REQUIRED WORK
Each line of the records that holds "none" should be shown in full.

INFORMATION GIVEN
..............................

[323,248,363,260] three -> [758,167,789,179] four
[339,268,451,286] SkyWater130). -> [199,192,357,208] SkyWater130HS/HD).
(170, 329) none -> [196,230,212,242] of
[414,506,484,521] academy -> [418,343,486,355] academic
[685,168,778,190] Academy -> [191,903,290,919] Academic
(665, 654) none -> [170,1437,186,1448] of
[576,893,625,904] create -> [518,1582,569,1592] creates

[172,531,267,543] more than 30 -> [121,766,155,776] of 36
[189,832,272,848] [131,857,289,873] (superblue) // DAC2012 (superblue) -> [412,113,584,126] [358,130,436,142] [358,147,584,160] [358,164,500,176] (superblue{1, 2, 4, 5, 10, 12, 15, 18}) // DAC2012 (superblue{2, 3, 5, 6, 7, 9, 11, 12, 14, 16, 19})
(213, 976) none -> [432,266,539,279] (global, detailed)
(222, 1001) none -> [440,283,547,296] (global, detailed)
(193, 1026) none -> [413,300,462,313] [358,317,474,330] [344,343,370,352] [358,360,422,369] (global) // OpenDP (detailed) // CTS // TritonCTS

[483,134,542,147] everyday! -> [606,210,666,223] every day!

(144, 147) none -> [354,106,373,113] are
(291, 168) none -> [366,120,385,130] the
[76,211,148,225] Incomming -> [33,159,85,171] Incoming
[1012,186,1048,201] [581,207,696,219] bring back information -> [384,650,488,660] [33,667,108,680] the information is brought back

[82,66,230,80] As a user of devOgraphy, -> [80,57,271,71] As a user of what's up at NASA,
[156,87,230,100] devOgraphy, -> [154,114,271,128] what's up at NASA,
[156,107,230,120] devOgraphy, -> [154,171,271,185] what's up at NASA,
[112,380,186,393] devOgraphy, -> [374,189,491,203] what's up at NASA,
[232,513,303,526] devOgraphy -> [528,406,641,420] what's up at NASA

..............................

ANSWER SPACE
(170, 329) none -> [196,230,212,242] of
(665, 654) none -> [170,1437,186,1448] of
(213, 976) none -> [432,266,539,279] (global, detailed)
(222, 1001) none -> [440,283,547,296] (global, detailed)
(193, 1026) none -> [413,300,462,313] [358,317,474,330] [344,343,370,352] [358,360,422,369] (global) // OpenDP (detailed) // CTS // TritonCTS
(144, 147) none -> [354,106,373,113] are
(291, 168) none -> [366,120,385,130] the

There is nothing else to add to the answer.